Collingwood stirred, and put one arm round the bedpost. ‘I see.’ He was speaking to neither of them in particular, making pauses like one reading from a script: but the authority was there. ‘If I understand you both right, there isn’t much between us. I take it Cave means that we’ve got to feel our way. I agree to that. We’ve got to watch whether any of these forces are having any effect on the Party. We can’t push the Party further than it’s prepared to go. I’m not presuming to give Quaife any advice. I never give anyone any advice.’ He said this as though it were the most exalted claim a man could make. ‘But, if I were Quaife, I should wrap up some of his intentions. I shouldn’t let them get down to particular consequences until we’ve carried most of them with us. Carried them further than they thought. But not further than some of us are ready to go. I shouldn’t let the White Paper give them much idea which weapons were being struck off straight away. I should wrap it up.’ He was still addressing the wall. ‘If I were Quaife, I should remember one other thing. I’ve got a feeling that the Party needs a lead. And by the Party, I mean the country as well. They need to feel that they’re doing something new. I’ve got a feeling that, if anyone gives them a lead, they’ll forgive him a lot. They may not like everything he’s doing, but they’ll be ready to forgive him.’

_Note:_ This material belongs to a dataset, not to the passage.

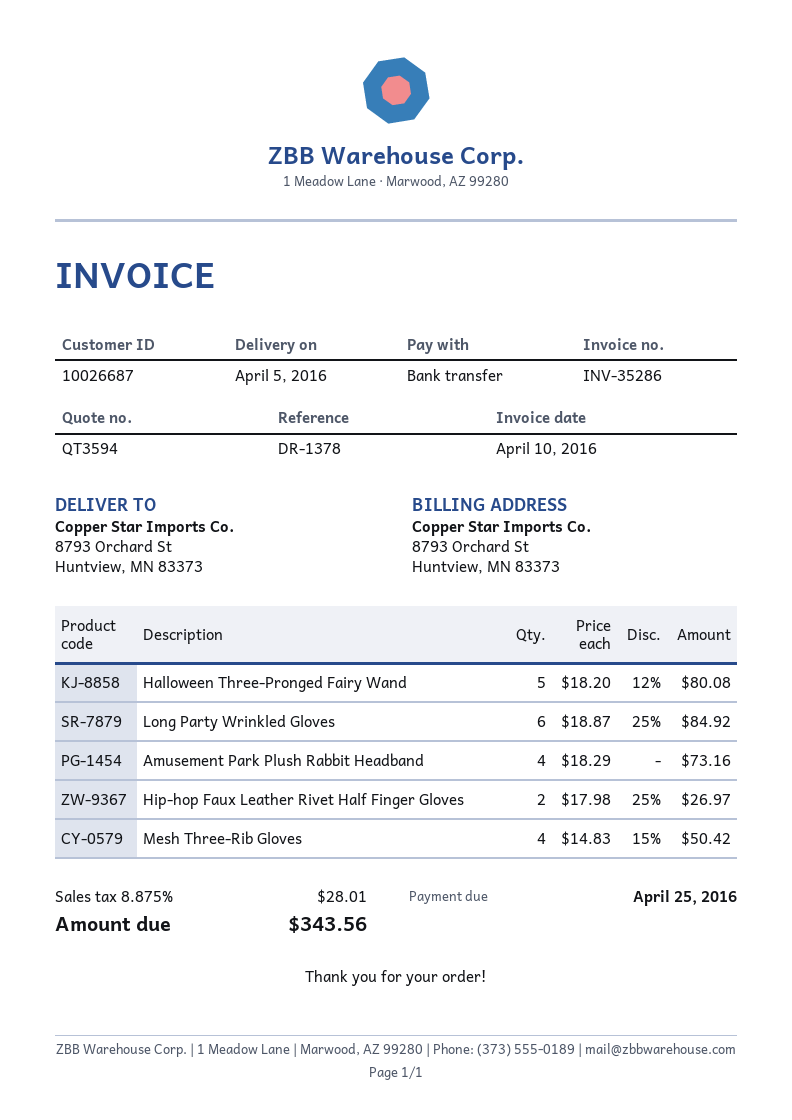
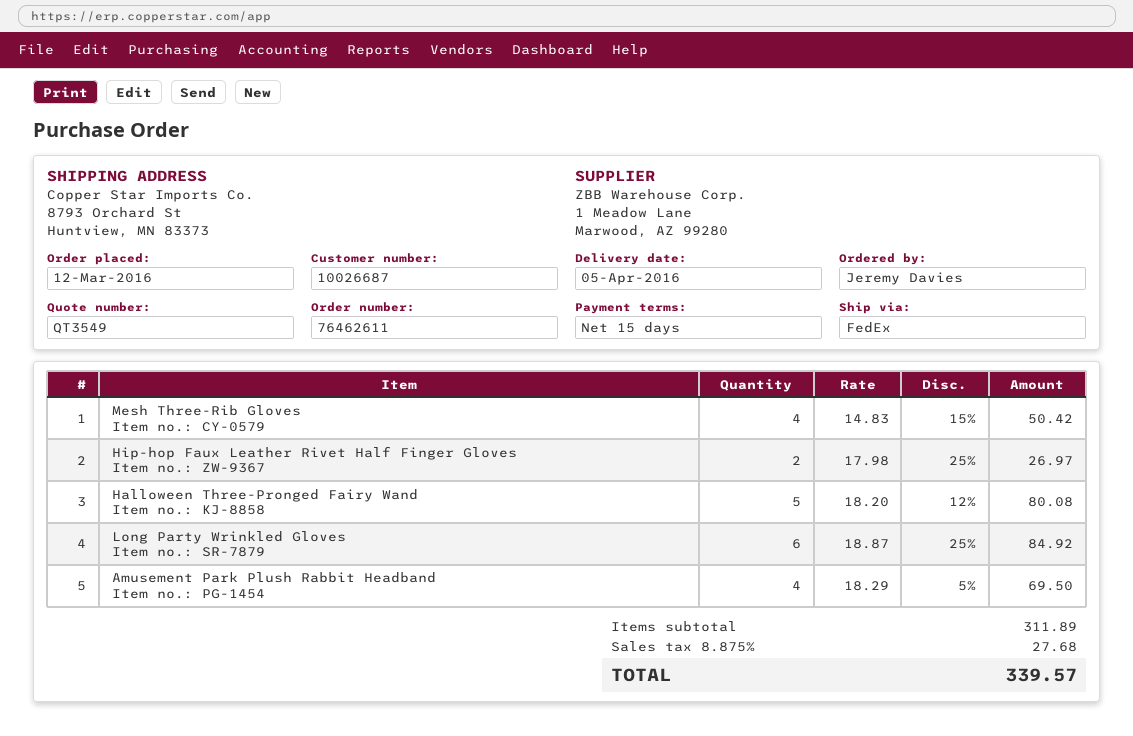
quote number: QT3594 -> QT3549
Amusement Park Plush Rabbit Headband: 4 x 18.29 = 73.16 -> 4 x 18.29 - 5% = 69.50
tax: 8.875% = 28.01 -> 8.875% = 27.68
total: 343.56 -> 339.57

It was a curious speech, I thought, as I listened, and even more so later. A good deal of it was common form, not specially ominous, but carefully uncommitted. The last part was not such common form. He seemed to be inviting Roger to take a risk. As he did so, I had felt for the first time that he was, in his own right, a formidable man. Was he inducing Roger to take one risk too many? He had sounded, in a stony way, sincere. What did he wish for Roger? He had done him good turns. Did he like him? Men like Collingwood did not like or dislike freely. I was still uncertain about his feelings for Roger, or whether he had any feelings for him at all.
Next day, Margaret and I had to leave the house after tea. The weather had not changed. Just as when we arrived, it was an evening so tranquil that the chimney smoke seemed painted on the sky, and in the air there was a smell of burning leaves. Diana stood by herself in the courtyard, waving us off.